The results presented here are from an iterative set of experiments and protocol development, rather than a pre-planned head-to-head comparison. This limits the direct comparability of workflows due to insufficient sample volumes of the original South Africa sample set. This meant we were unable to sequence all samples using all three enrichment approaches. Furthermore, the extraction method changed over time. Nevertheless, these data showcase the capabilities of each workflow.

Correlation between VL and percentage genome coverage was more variable than anticipated. Factors such as storage duration, shipping conditions, and repeated freeze-thaw cycles may all influence sample quality, although DNA is generally robust. Poor sample quality or inaccurate VL reporting (different sample/timepoint tested or lab/reporting error) may explain instances where samples that were initially reported to have high VL yielded lower coverage than expected (e.g. sample 1116 for which VL was reported as 5.41 log10 IU/ml but on repeat on our sample was 3 log10 IU/ml).

The probes and primers were designed to be pan-genotypic, however only take into account the diversity of sequences on HBVdb, which contains relatively few genotype F-H sequences, and under-represents certain global populations49. A strength of our study is the use of mock samples, which allowed us to assess performance across all genotypes, including rarer genotypes F-J that were unlikely to be present in our cohorts, however might still be present in other cohorts globally. Analysis of rarer genotypes is often missing in reports of sequencing schemes, however will become increasingly important as more HBV WGS is performed from diverse global regions, and known HBV sequence diversity expands. While we report these methods as pan-genotypic using mock samples generated from plasmids containing HBV genotypes A-J, it is important to note that we only tested one variant per genotype. Some genotypes have multiple subtypes; future studies could test enrichment methods with a wider range of subgenotypes.

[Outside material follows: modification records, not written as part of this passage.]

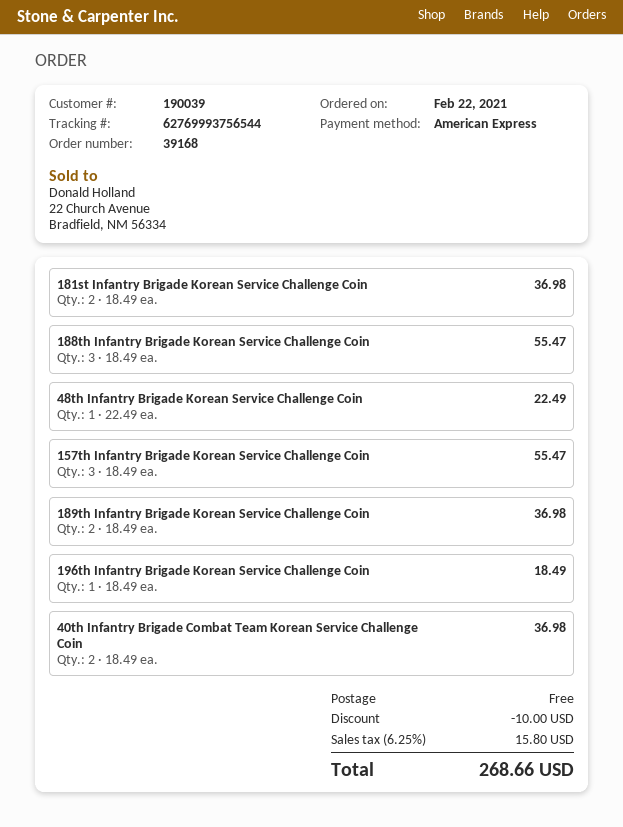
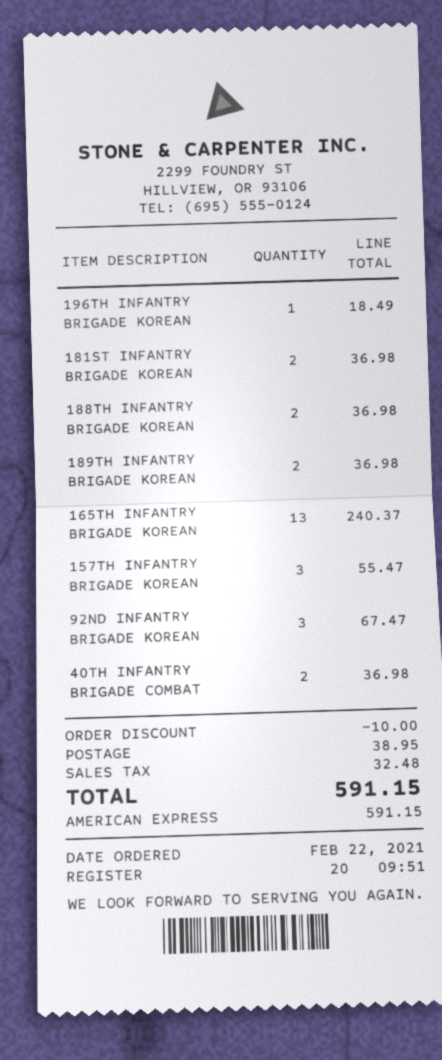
188th Infantry Brigade Korean Service Challenge Coin: 3 for 55.47 -> 2 for 36.98
48th Infantry Brigade Korean Service Challenge Coin: 1 for 22.49 -> none
165TH INFANTRY BRIGADE KOREAN: none -> 13 for 240.37
92ND INFANTRY BRIGADE KOREAN: none -> 3 for 67.47
shipping: 0.00 -> 38.95
tax: 15.80 -> 32.48
total: 268.66 -> 591.15

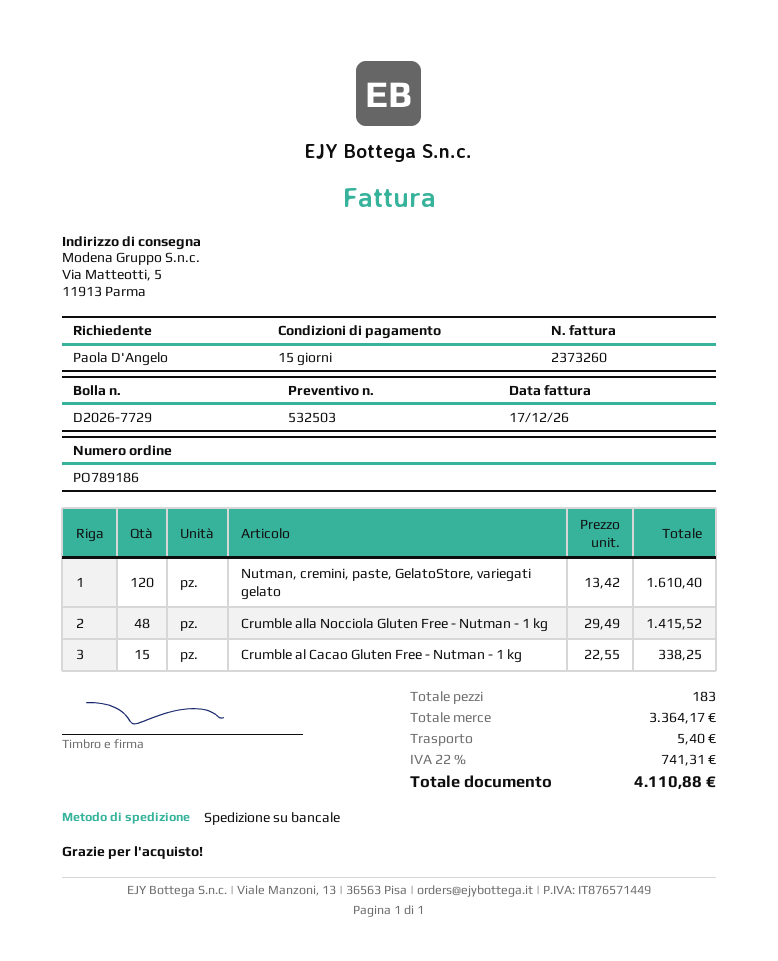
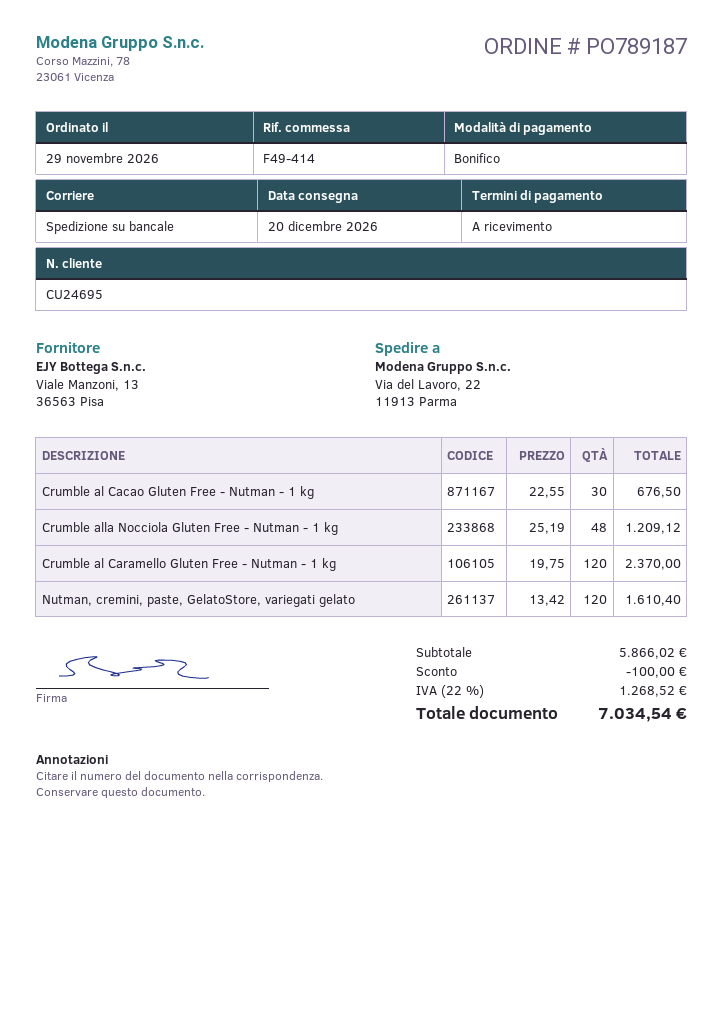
order number: PO789186 -> PO789187
payment terms: 15 days -> on receipt
ship to: Via Matteotti, 5, 11913 Parma -> Via del Lavoro, 22, 11913 Parma
Crumble alla Nocciola Gluten Free - Nutman - 1 kg: 48 x 29.49 = 1415.52 -> 48 x 25.19 = 1209.12
Crumble al Cacao Gluten Free - Nutman - 1 kg: 15 x 22.55 = 338.25 -> 30 x 22.55 = 676.50
Crumble al Caramello Gluten Free - Nutman - 1 kg: none -> 120 x 19.75 = 2370.00
subtotal: 3364.17 -> 5866.02
discount: none -> 100.00
shipping: 5.40 -> none
tax: 22% = 741.31 -> 22% = 1268.52
total: 4110.88 -> 7034.54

Sequencing low VL samples has inherent stochasticity, depending on the presence of viral DNA in a sample or extract, and assay chemistry. Future work will test HEP-TILE performance at viral loads < 1.5 log10 IU/ml, using high volume extraction to increase the chance of sampling viral DNA (e.g. extraction from 5 ml serum/plasma48), increasing the number of PCR cycles from 35 to 40 and pooling products from PCRs performed in duplicate or triplicate. Analysis based on consensus sequences does not identify minority variants, Future work could compare the ability of capture or HEP-TILE to accurately quantify low abundance minority variants, requiring a panel of control material at varying VLs with known variant percentages, sequenced with multiple technical replicates. Finally, enrichment methods could be trialled on different sample types, for example liver biopsies where high host background is a challenge.

Conclusion

Collectively, these protocols will facilitate the wider generation of HBV sequence data. This data will lead to a more accurate and representative global picture of HBV molecular epidemiology, cast light on persistence and pathogenesis, and enhance understanding of treatment responses and clinical outcomes. These aspirations align with high profile international goals for elimination of HBV as a public threat.